Alguien podría argumentar que estos países tienen una buena figuración global en materia de competitividad, a pesar de tener las instituciones laborales que tienen, porque puntúan bien en otras dimensiones. Pero cómo separar unas dimensiones de otras. ¿Podrían estos países, por ejemplo, tener tan buena figuración en materia de innovación si sus instituciones laborales fueran tan disfuncionales?
El tratamiento de los aspectos laborales ha resultado controvertido en otros rankings similares. Por ejemplo, una evaluación independiente de Doing Business, un ranking de países sobre la “facilidad para hacer negocios” que elabora el Banco Mundial desde 2004, desnudó serios problemas conceptuales del ranking, que sesgadamente enfatiza los costos de la regulación pero no sus potenciales beneficios. En general, el mejor de los mundos para Doing Business es aquel en el que hay menor cantidad de regulaciones. La calidad de las regulaciones no importa. En respuesta a estas evaluaciones, el Banco Mundial decidió remover del ranking el capítulo de regulación del mercado laboral y presentar dicha información separadamente. Otros cambios apuntaron a ampliar el set de indicadores analizados, incluyendo aspectos relativos a la calidad del empleo y a guardar suficiente consistencia con las convenciones de la Organización Internacional del Trabajo. El nuevo enfoque termina por reconocer que la existencia de menores regulaciones laborales no constituye un factor que de por sí deba asociarse con la facilidad para hacer negocios en un país.
Los economistas han mostrado en general cierto escepticismo respecto de la utilidad de preguntas subjetivas, como las que utiliza el índice de competitividad del Foro Económico Mundial. Existen numerosos sesgos en la forma en que los individuos responden a este tipo de preguntas. Dichos sesgos pueden ser diferentes para informantes de distintos países, e incluso la propia interpretación de las preguntas puede variar según el contexto.
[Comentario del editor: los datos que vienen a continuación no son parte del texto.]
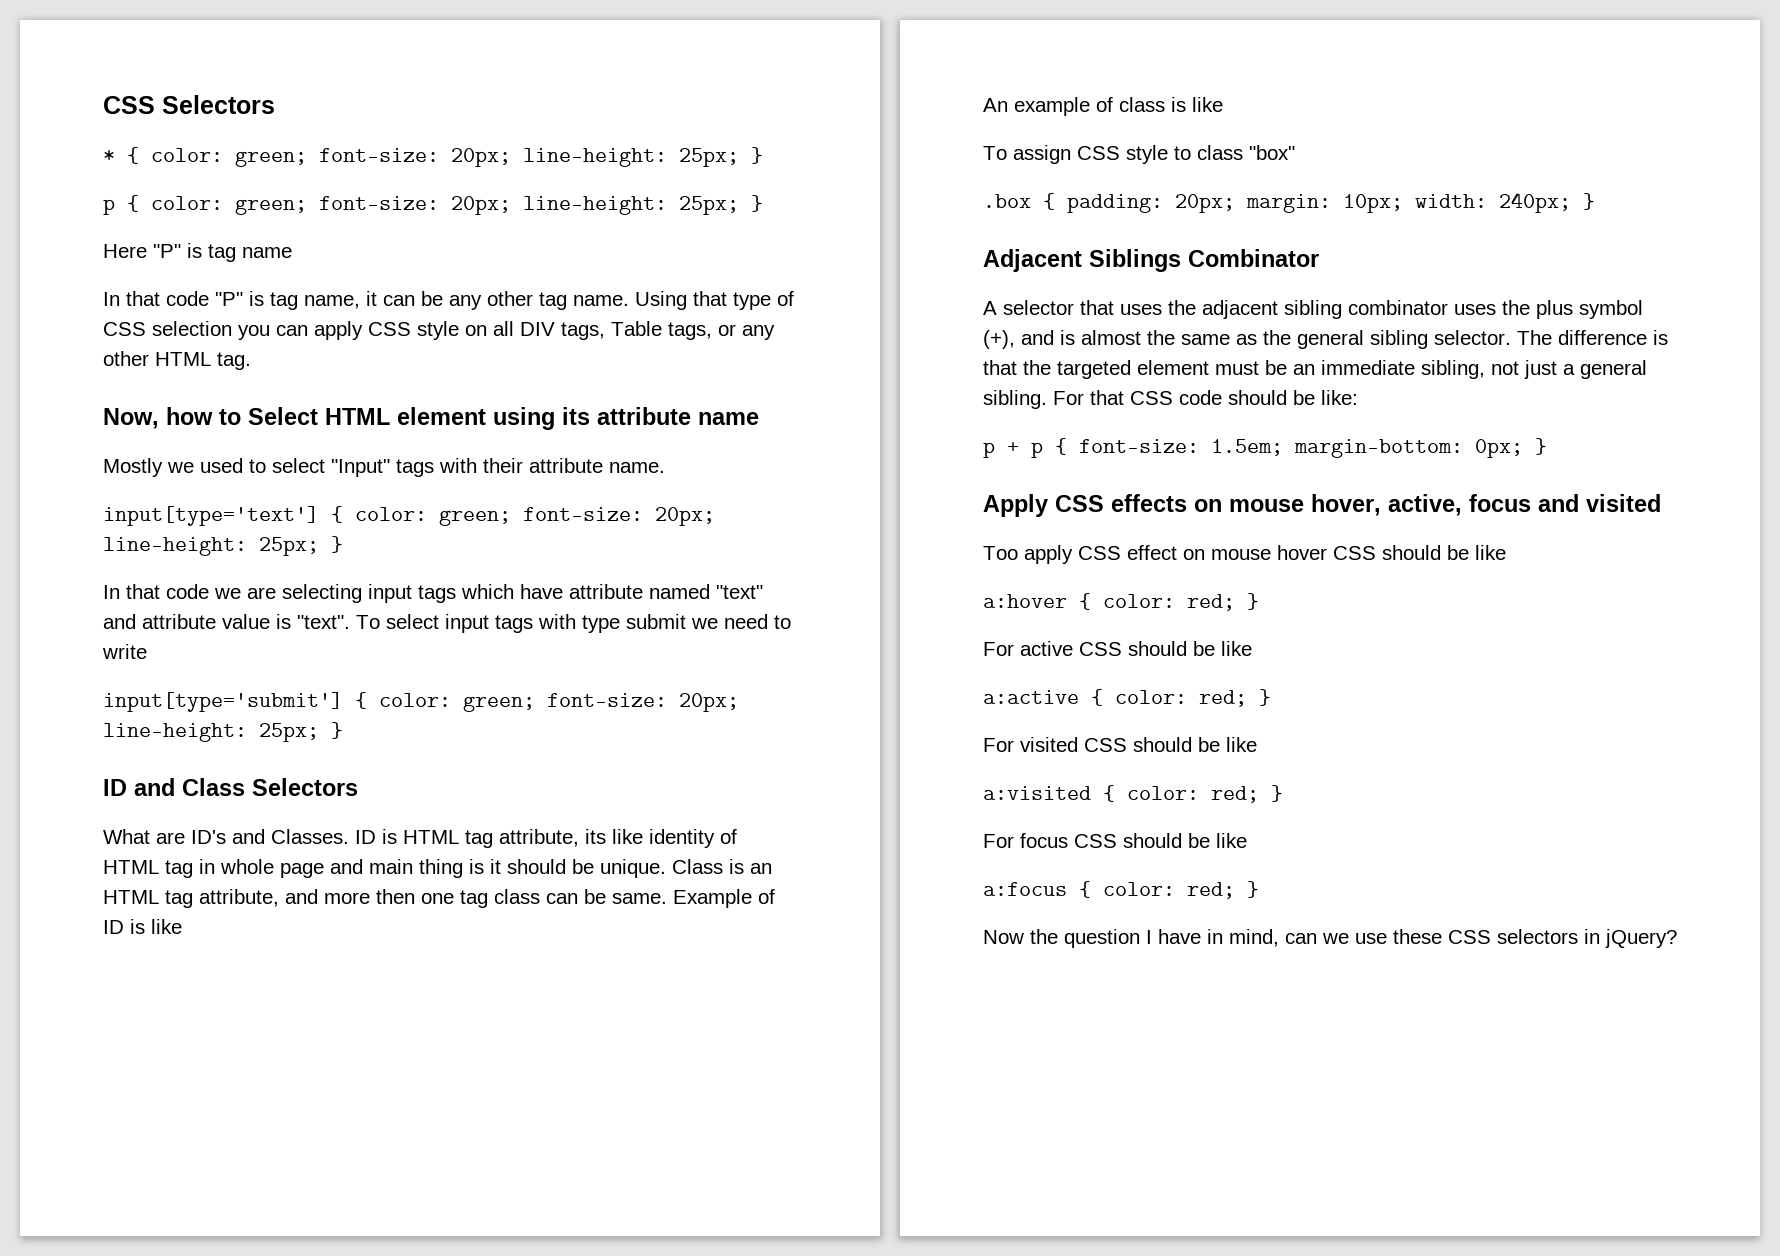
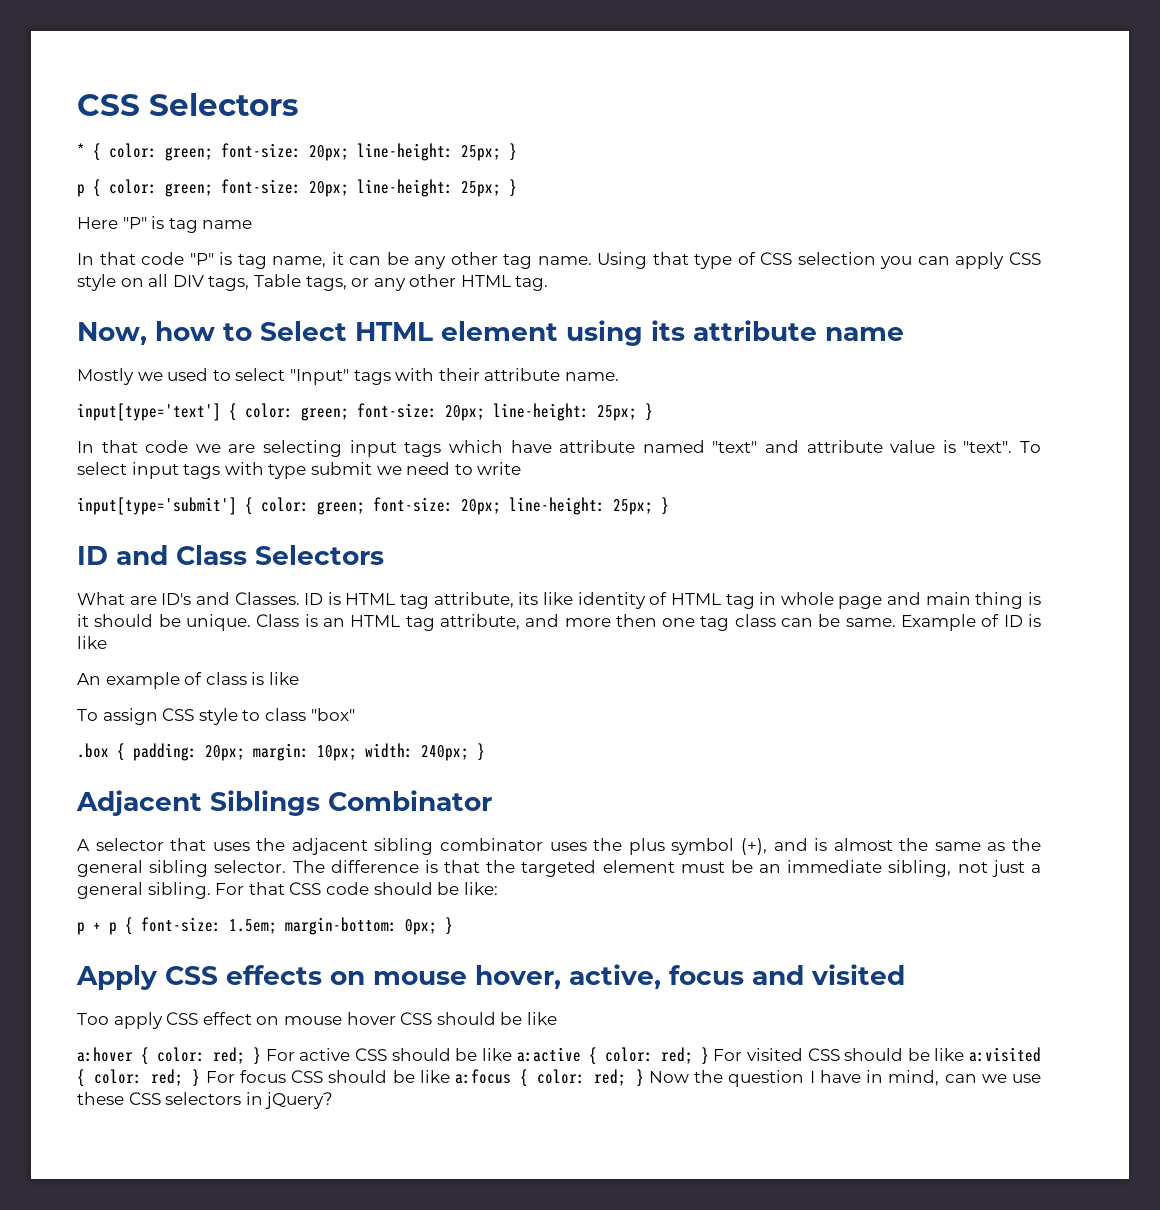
- a:hover { color: red; }
- For active CSS should be like
- a:active { color: red; }
- For visited CSS should be like
- a:visited { color: red; }
- For focus CSS should be like
- a:focus { color: red; }
- Now the question I have in mind, can we use these CSS selectors in jQuery?
+ a:hover { color: red; } For active CSS should be like a:active { color: red; } For visited CSS should be like a:visited { color: red; } For focus CSS should be like a:focus { color: red; } Now the question I have in mind, can we use these CSS selectors in jQuery?

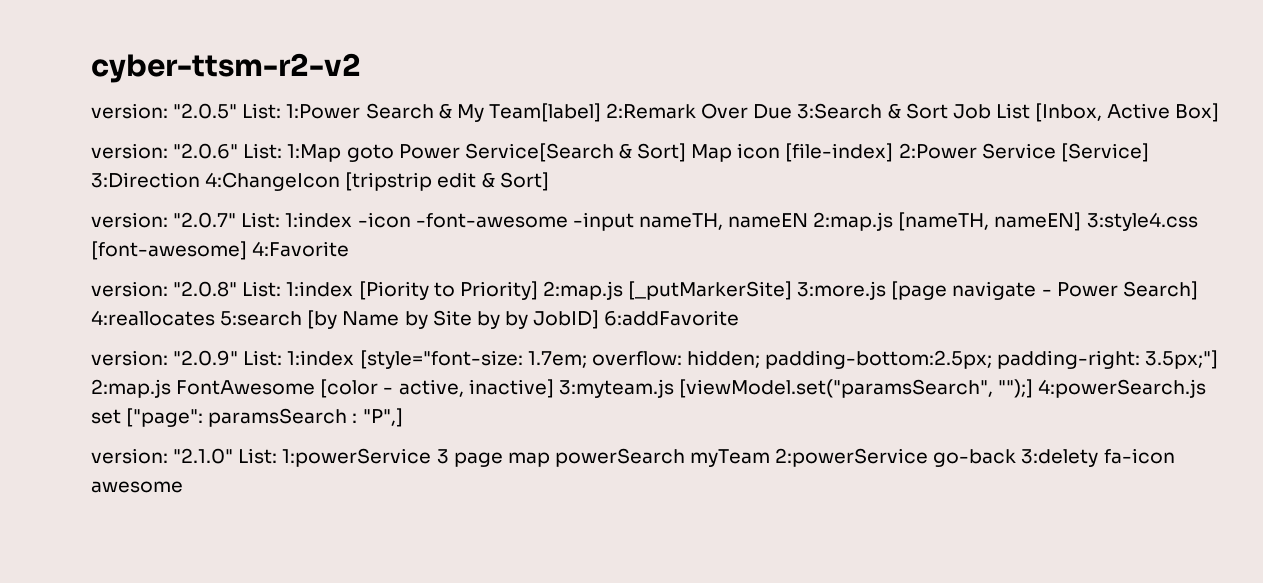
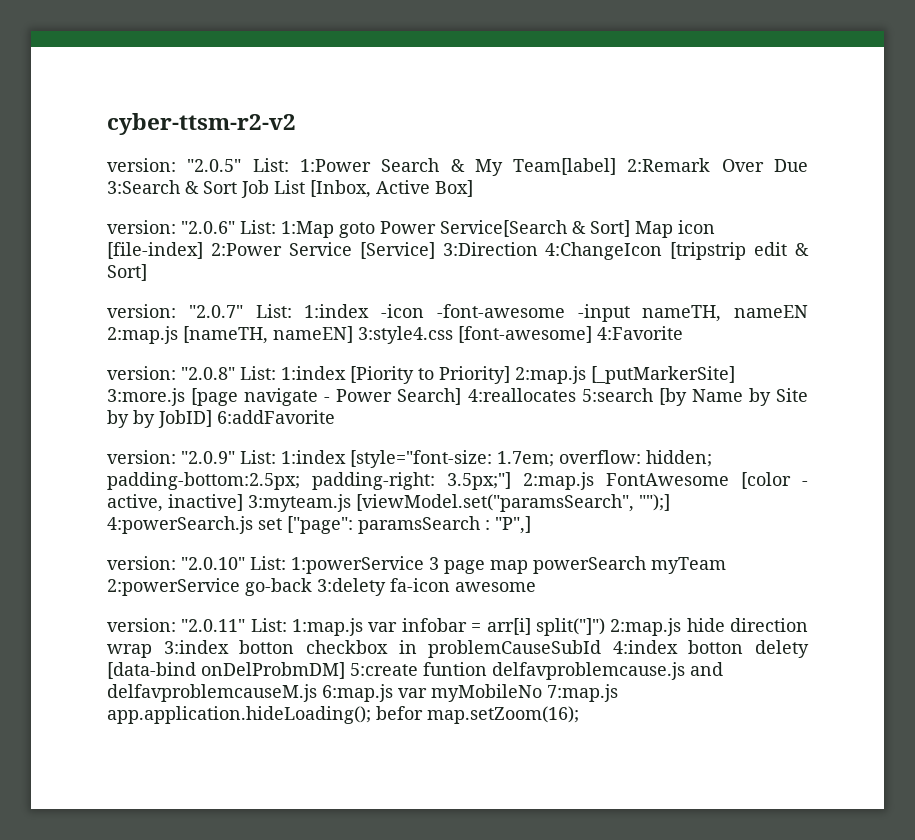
- version: "2.1.0" List: 1:powerService 3 page map powerSearch myTeam 2:powerService go-back 3:delety fa-icon awesome
+ version: "2.0.10" List: 1:powerService 3 page map powerSearch myTeam 2:powerService go-back 3:delety fa-icon awesome
+ version: "2.0.11" List: 1:map.js var infobar = arr[i] split("]") 2:map.js hide direction wrap 3:index botton checkbox in problemCauseSubId 4:index botton delety [data-bind onDelProbmDM] 5:create funtion delfavproblemcause.js and delfavproblemcauseM.js 6:map.js var myMobileNo 7:map.js app.application.hideLoading(); befor map.setZoom(16);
Resulta llamativo que un índice de este tipo descanse tan fuertemente en este tipo de preguntas.
Los rankings internacionales de países son parecidos al alcohol, las drogas, o, como ahora también sabemos, a la carne. Consumidos con moderación, proporcionan una experiencia placentera. En este caso, la de reducir un fenómeno complejo a un indicador de sencilla lectura y que habilita a realizar comparaciones. Sin embargo, su consumo excesivo, y, sobre todo, acrítico, puede resultar extremadamente dañino, particularmente cuando los rankings se utilizan para prescribir aquello que supuestamente deberíamos hacer.
Una versión previa de esta columna fue publicada en el blog Razones y personas.